__Record excerpts__:
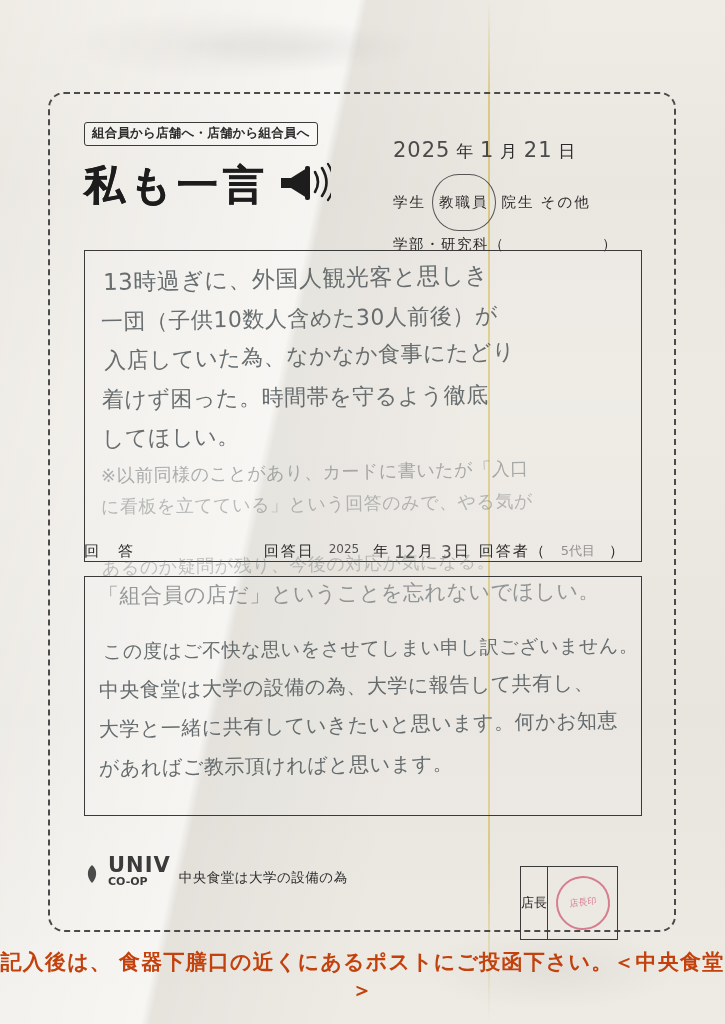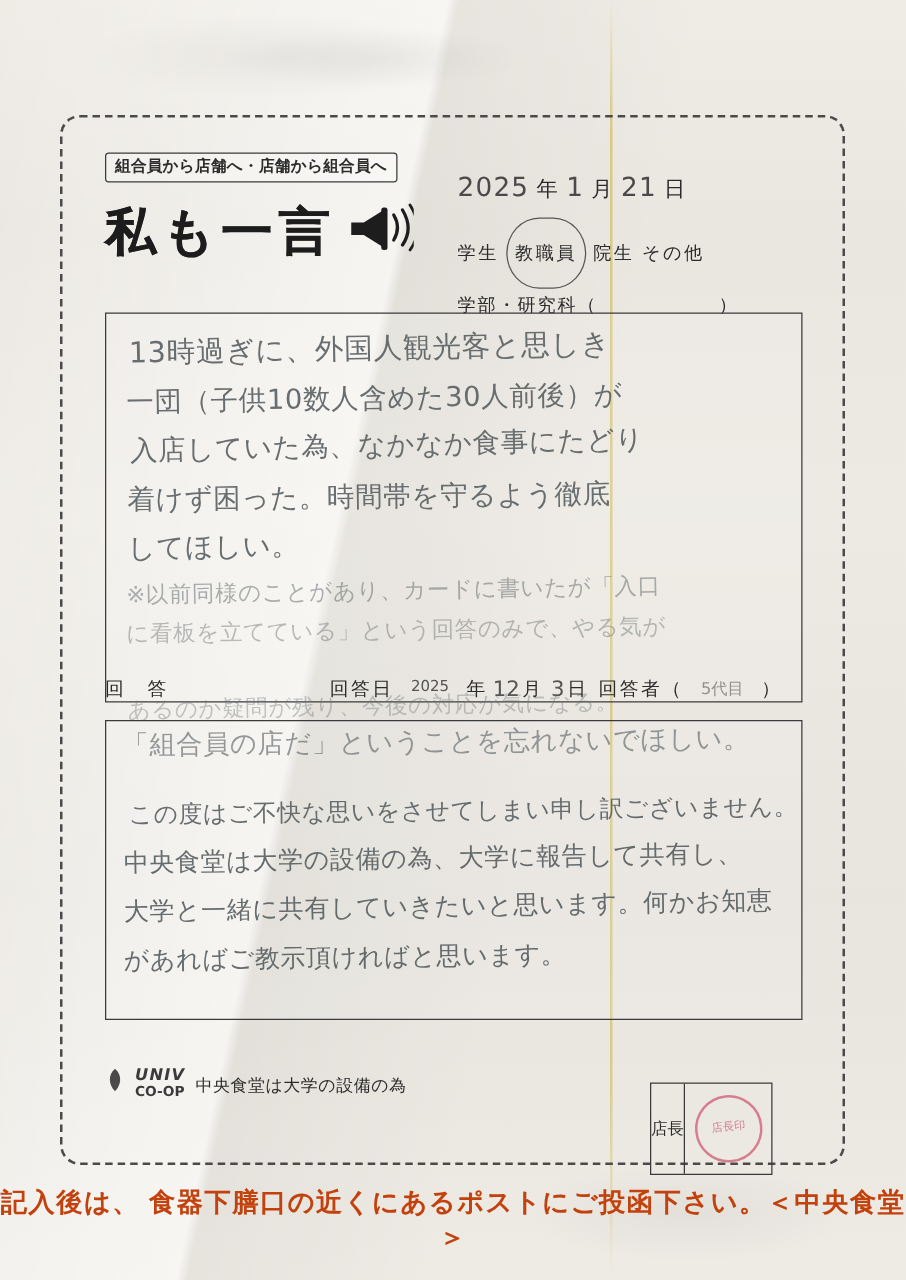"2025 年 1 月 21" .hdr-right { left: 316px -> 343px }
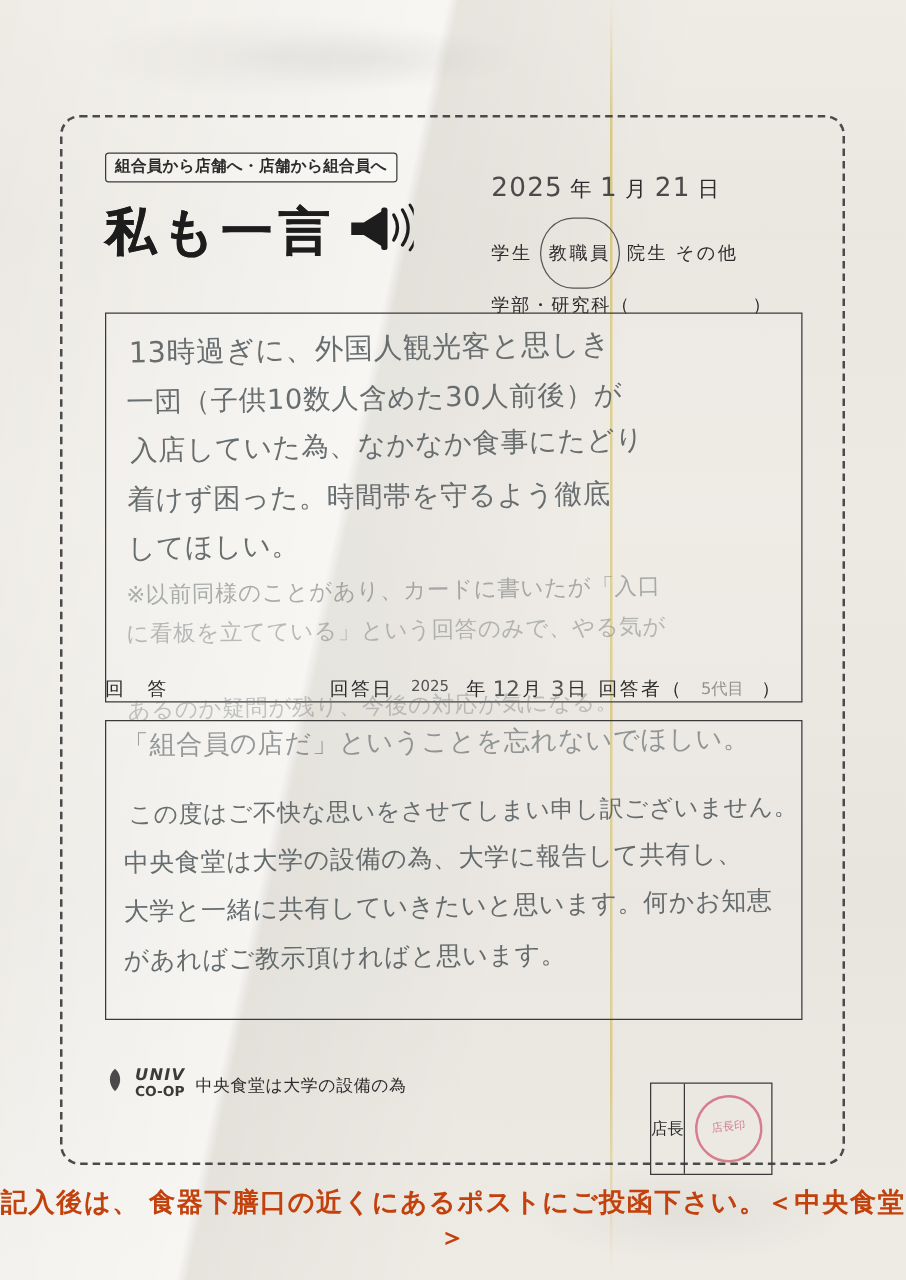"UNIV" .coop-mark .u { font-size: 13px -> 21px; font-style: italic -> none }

...

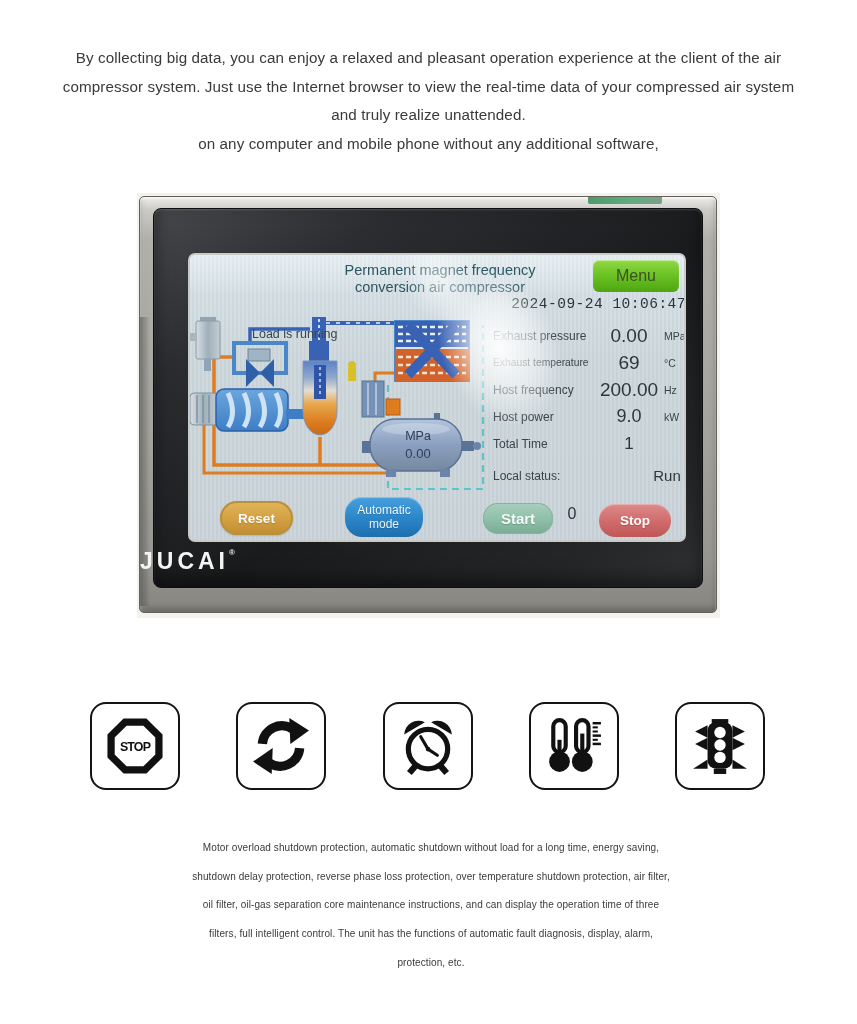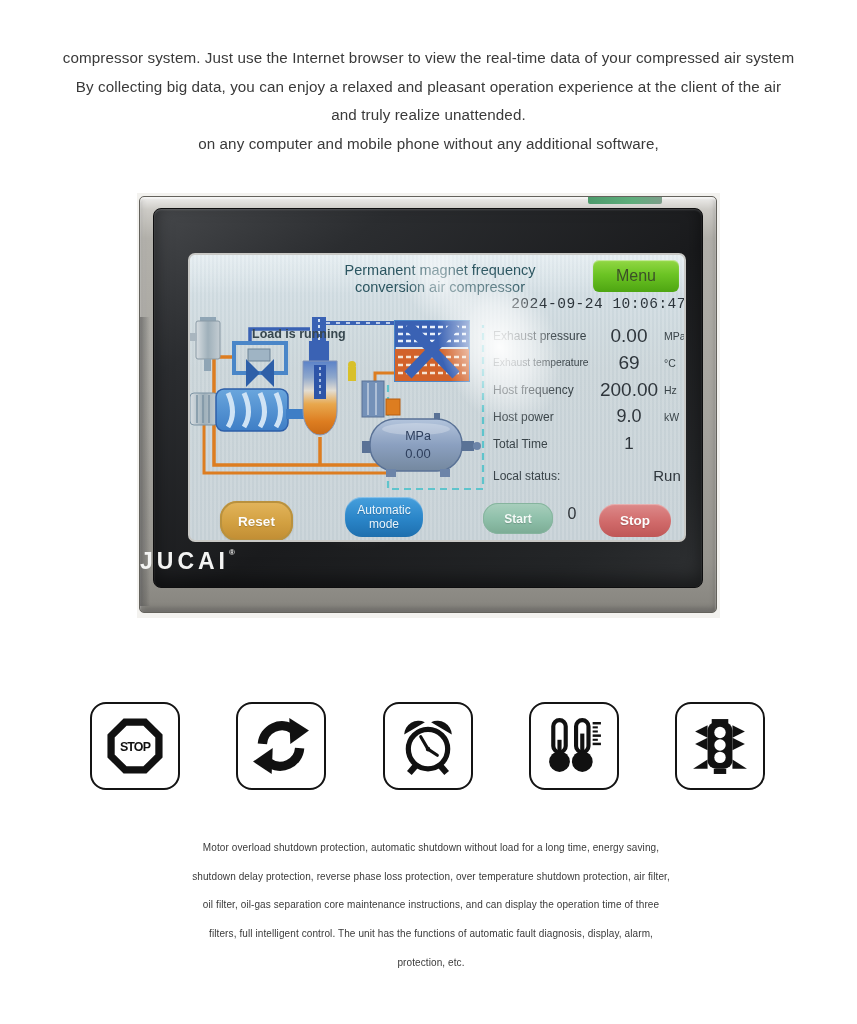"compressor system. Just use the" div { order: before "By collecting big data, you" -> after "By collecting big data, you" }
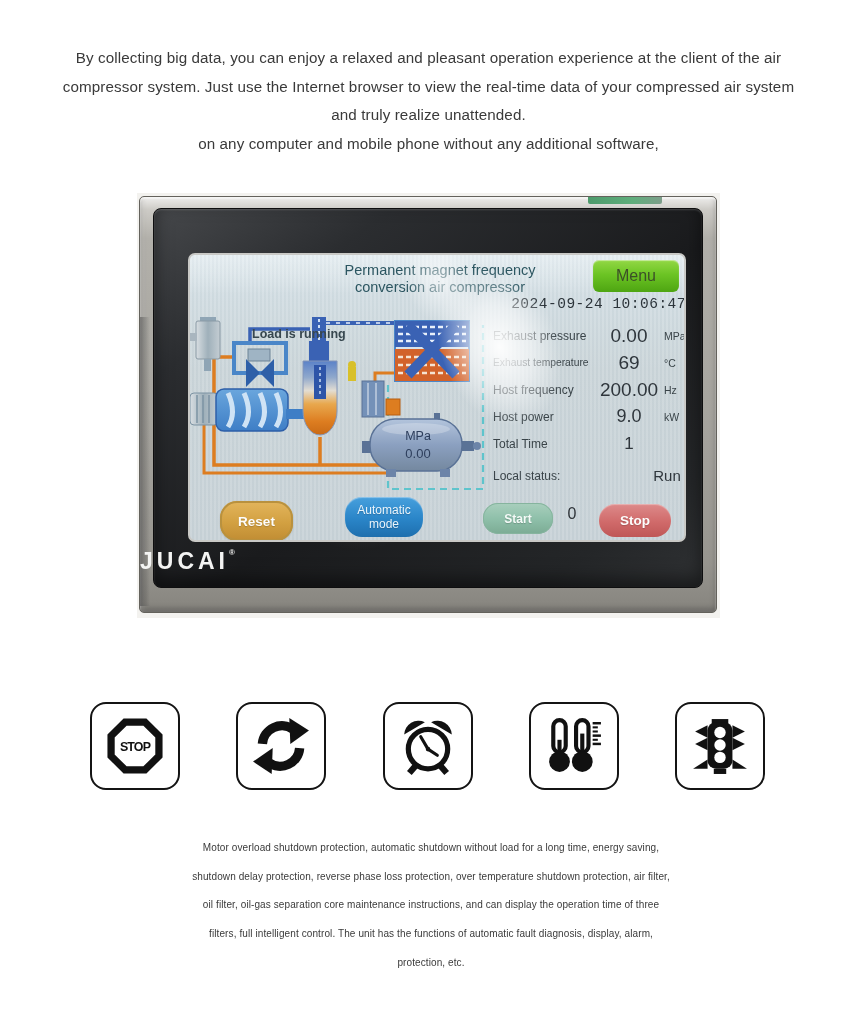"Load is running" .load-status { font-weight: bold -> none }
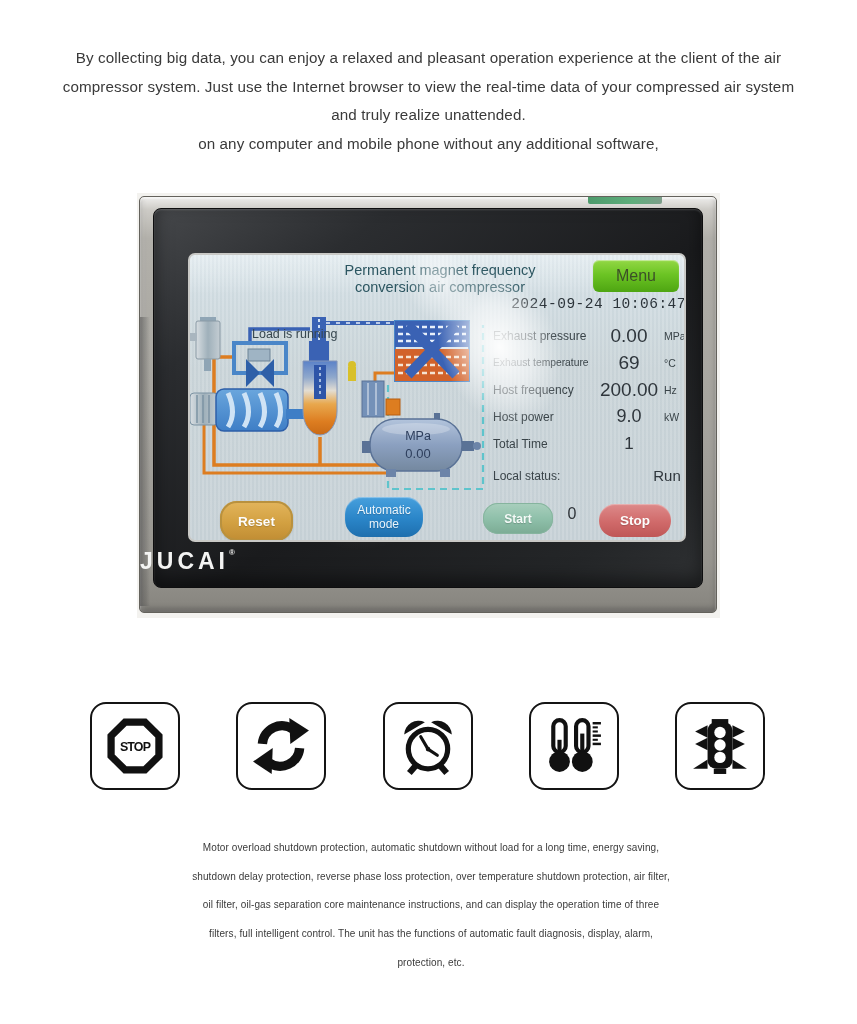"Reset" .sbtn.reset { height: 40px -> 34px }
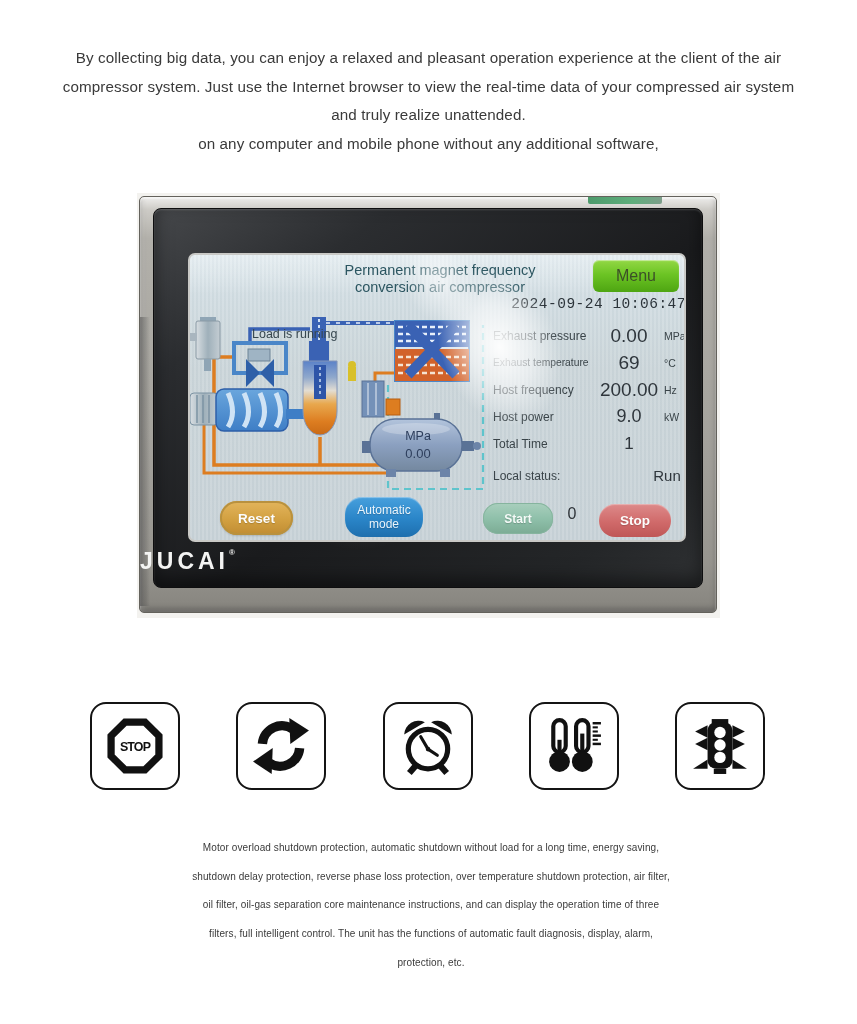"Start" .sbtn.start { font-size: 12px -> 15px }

--

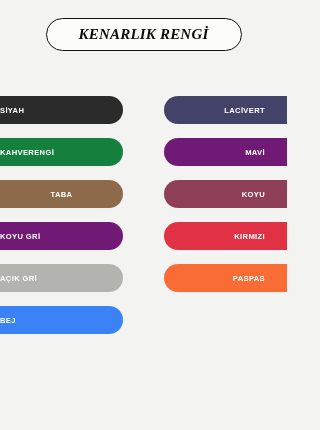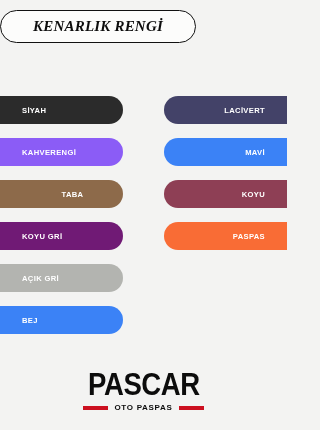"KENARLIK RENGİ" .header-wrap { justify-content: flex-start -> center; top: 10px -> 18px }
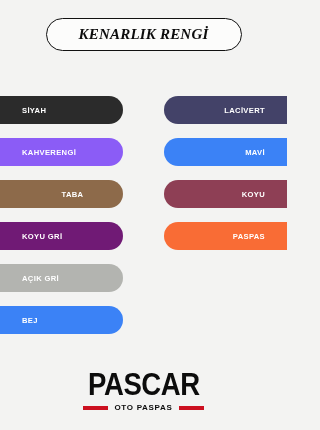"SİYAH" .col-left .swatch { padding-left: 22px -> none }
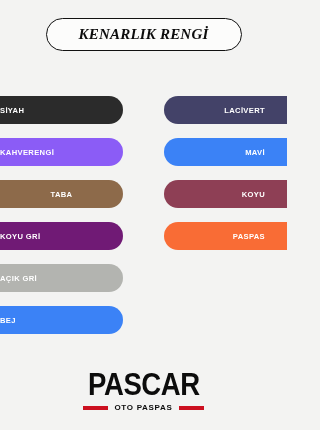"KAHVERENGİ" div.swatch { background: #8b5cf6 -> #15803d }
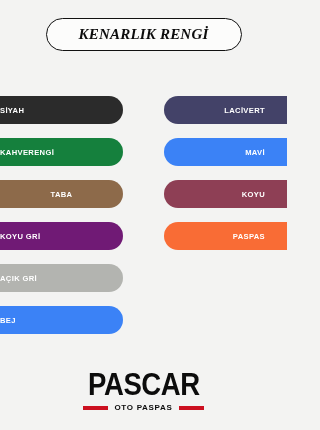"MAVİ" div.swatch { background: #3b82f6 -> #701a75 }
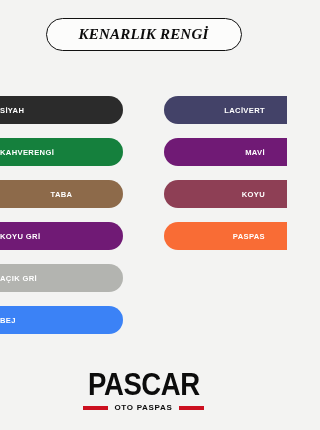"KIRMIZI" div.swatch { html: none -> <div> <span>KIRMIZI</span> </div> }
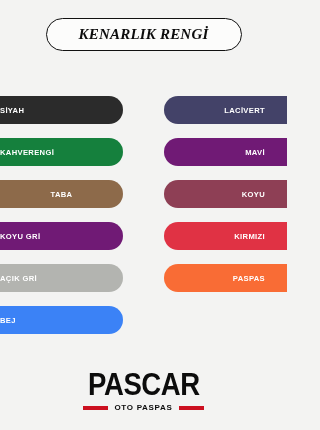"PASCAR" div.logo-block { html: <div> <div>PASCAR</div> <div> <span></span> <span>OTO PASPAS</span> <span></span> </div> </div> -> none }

__Exercise__:
Output only the stretch above from the line with "height: 40px ->" through the line with "font-size: 12px ->", reproduced exactly. Exclude pictures.

__Worked solution__:
"Reset" .sbtn.reset { height: 40px -> 34px }
"Start" .sbtn.start { font-size: 12px -> 15px }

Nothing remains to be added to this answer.